Following the Atlanta lawsuit, the NFL announced new concussion protocols for NFL teams.

“After reviewing our protocols for managing concussions with the NFLPA, our own medical advisors (including team physicians and athletic trainers), and outside experts, NFL clubs have been notified of two changes that will take effect with this week’s games.

“First, we have arranged for a certified athletic trainer to be at each game to monitor play of both teams and provide medical staffs with any relevant information that may assist them in determining the most appropriate evaluation and treatment. This athletic trainer will be stationed in a booth upstairs with access to video replay and direct communication to the medical staffs of both teams. In most cases, the athletic trainer will be affiliated with a major college program in the area or will have previously been affiliated with an NFL club. This individual will not diagnose or prescribe treatment, nor have any authority to direct that a player be removed from the game. Instead, the athletic trainer’s role will be to provide information to team medical staffs that might have been missed due to a lack of a clear view of the play or because they were attending to other players or duties. The athletic trainers are being identified and selected with the assistance of each club and the NFLPA. Their fees and expenses will be paid by the NFL office.

“Second, club medical staffs will be permitted to use their cell phones during games for purposes of obtaining information relating to the care of an injured player. This is not limited to concussions and is intended to assist team medical staffs in addressing a variety of injuries.
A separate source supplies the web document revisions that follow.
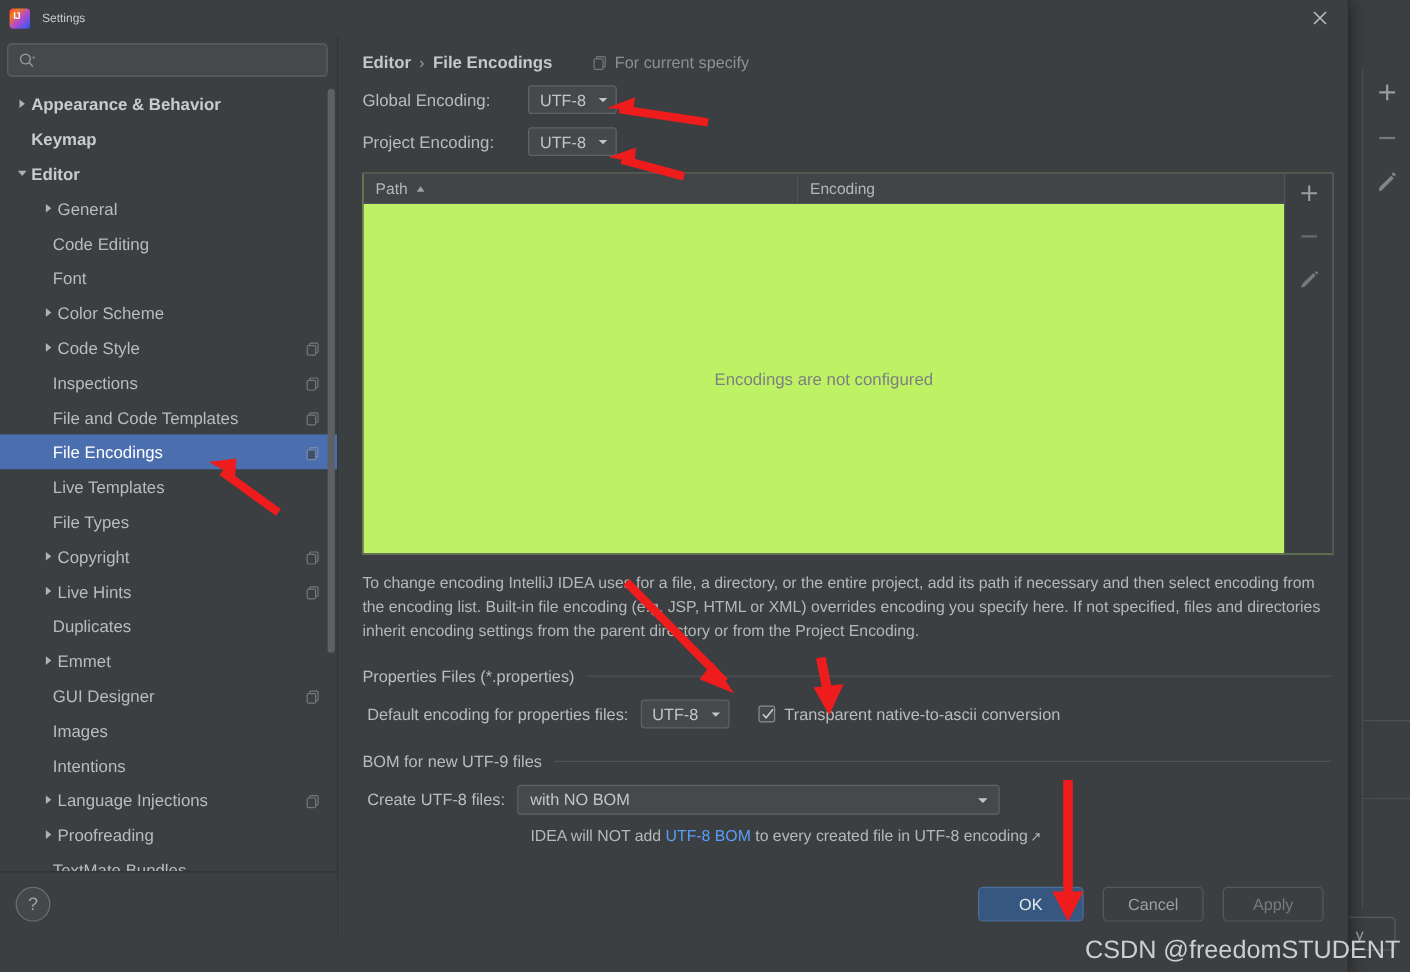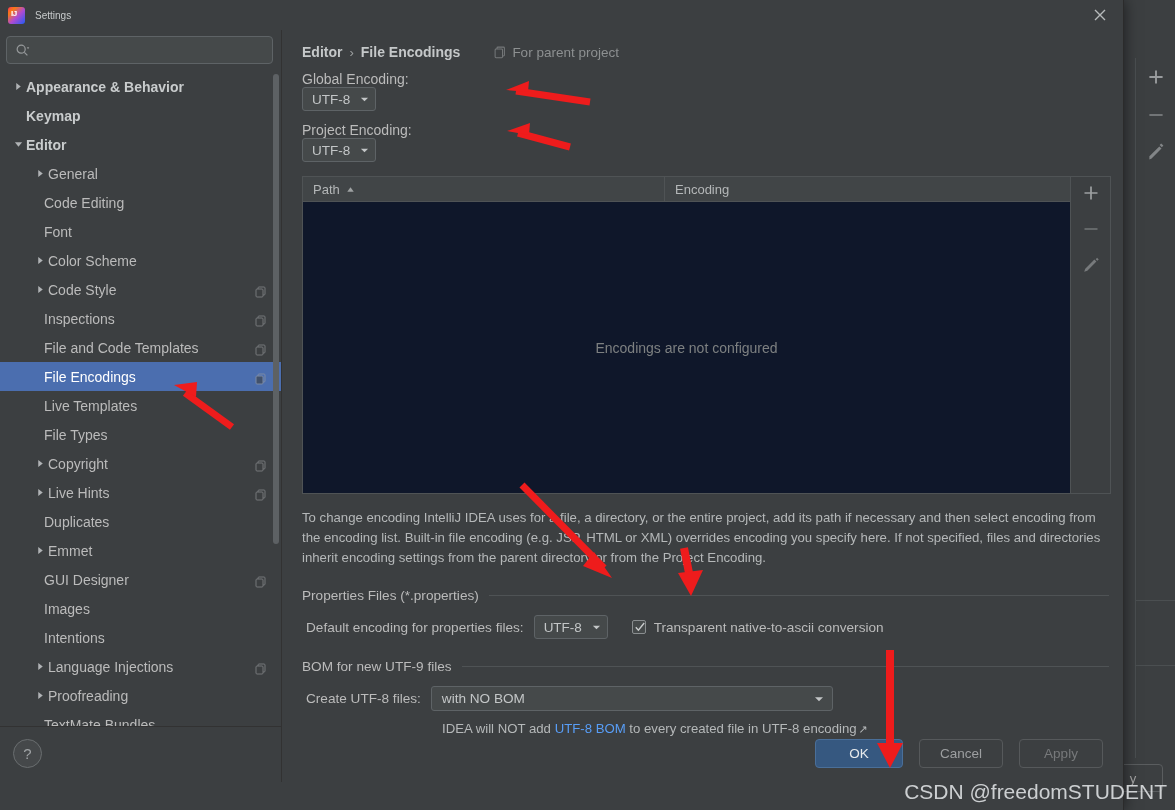--- a/index.html
+++ b/index.html
@@ -469,7 +469,7 @@
             <rect x="3.2" y="1.2" width="8" height="9.5" rx="1" stroke="#8d9091" stroke-width="1.1" fill="none"></rect>
             <rect x="1.2" y="3.2" width="8" height="9.5" rx="1" fill="#3c3f41" stroke="#8d9091" stroke-width="1.1"></rect>
           </svg>
-          <span class="txt">For parent project</span>
+          <span class="txt">For current specify</span>
         </span>
       </div>
 

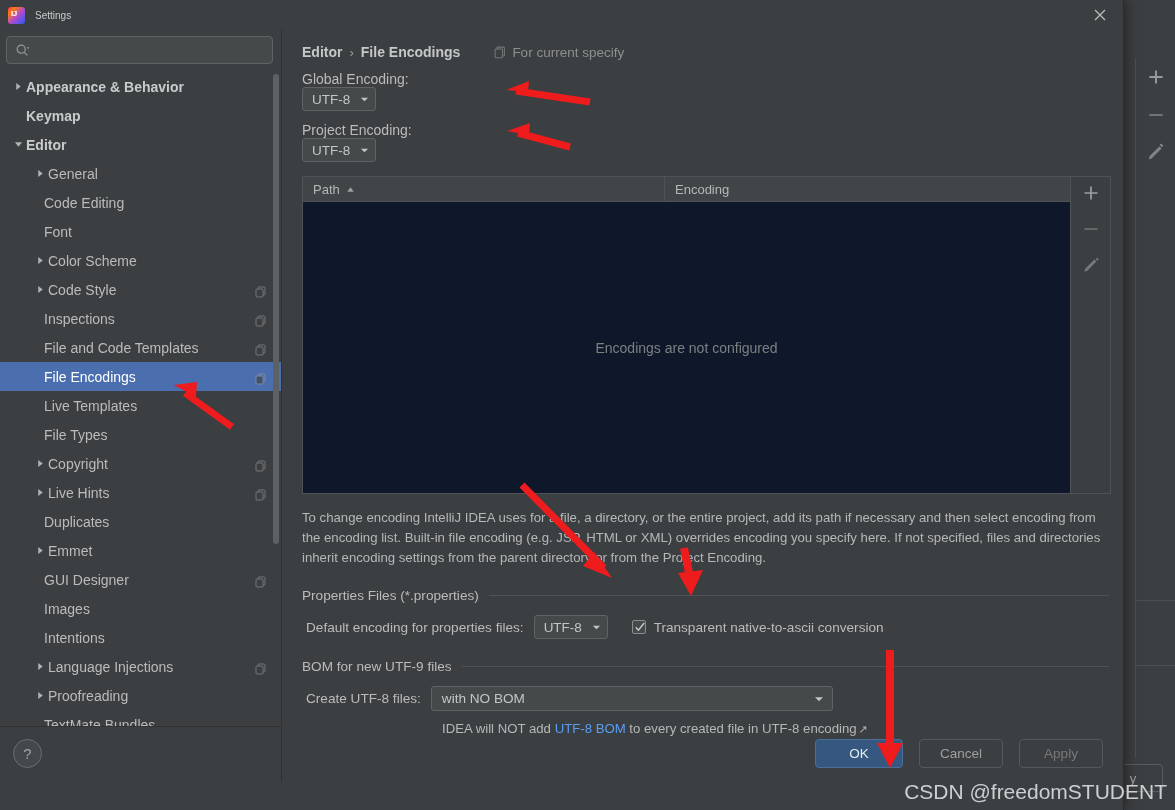--- a/index.html
+++ b/index.html
@@ -142,7 +142,7 @@
   #for-current-project svg { width: 13px; height: 13px; opacity: .7; }
 
   .enc-row {
-    display: flex; align-items: flex-start; padding-left: 20px; margin-top: 11px; flex-direction: column;
+    display: flex; align-items: center; padding-left: 20px; margin-top: 11px;
   }
   .enc-row .enc-label { color: #bbbbbb; font-size: 14px; width: 138px; }
   .combo {

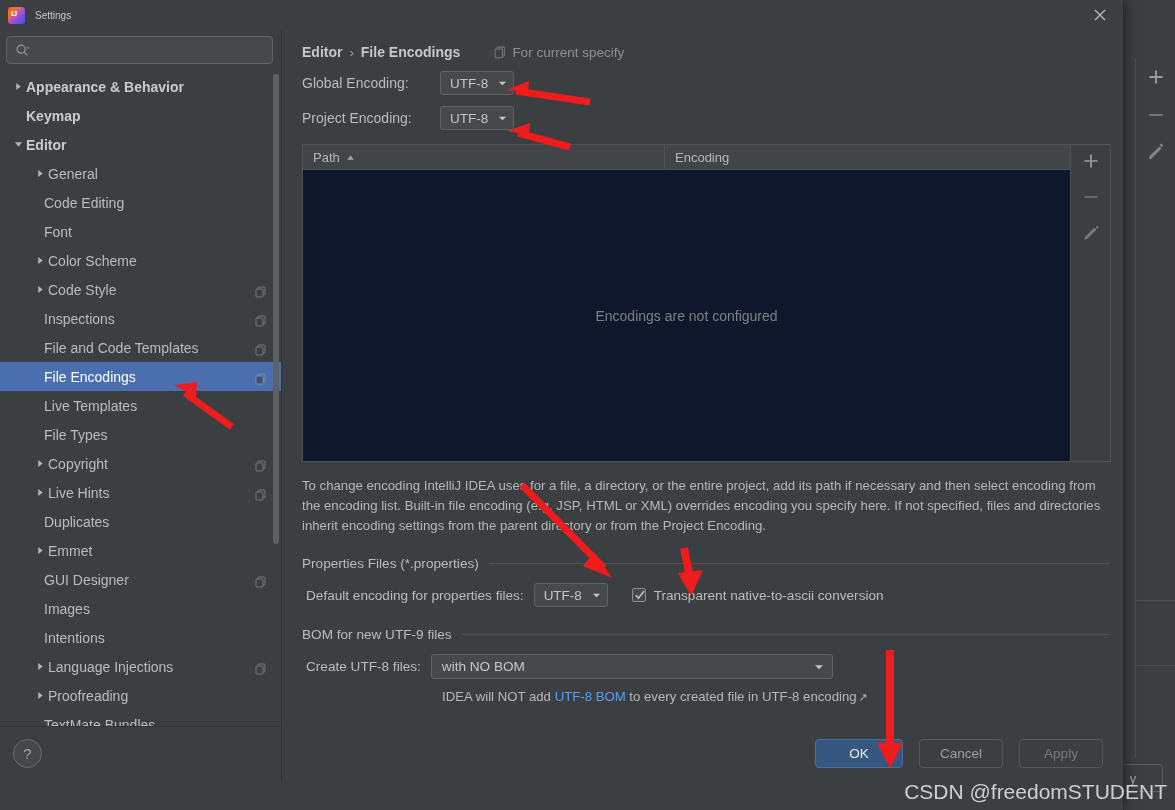--- a/index.html
+++ b/index.html
@@ -157,7 +157,7 @@
   
   #table-wrap {
     margin: 14px 12px 0 20px; display: flex;
-    border: 1px solid #4f5355; height: 318px; background: #0f172a;
+    border: 1px solid #4f5355; height: 318px; background: #bef264;
   }
   #table-main { flex: 1; display: flex; flex-direction: column; position: relative; }
   #table-head { display: flex; height: 25px; background: #414547; border-bottom: 1px solid #4f5355; }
“Clubs also were reminded of the importance of team coaching and medical staffs continuing to work together to ensure that full information is available at all times to medical staffs, that players do not take steps to avoid evaluations, and that concussions continue to be managed in a conservative and medically appropriate way.”

The announcement of new policies followed a concussion Cleveland Browns quarterback Colt McCoy suffered after a helmet-to-helmet hit from Pittsburgh Steelers linebacker James Harrison. Harrison received a one game suspension costing him over $73,000. The Browns “hope” McCoy returns for a meaningless final game against host Harrison and the Steelers in Cleveland Sunday.

The concussion issue will not go away just because the calendars change to 2012.

The NFL may need to make an example of someone like James Harrison the next time he throws a helmet-to-helmet hit. The NFL should consider banning Harrison for half an NFL season. His 2011 base pay was $1.25 million. A half season suspension would cost him half his salary. Only then will players like James Harrison learn that type of behavior isn’t acceptable in the National Football League.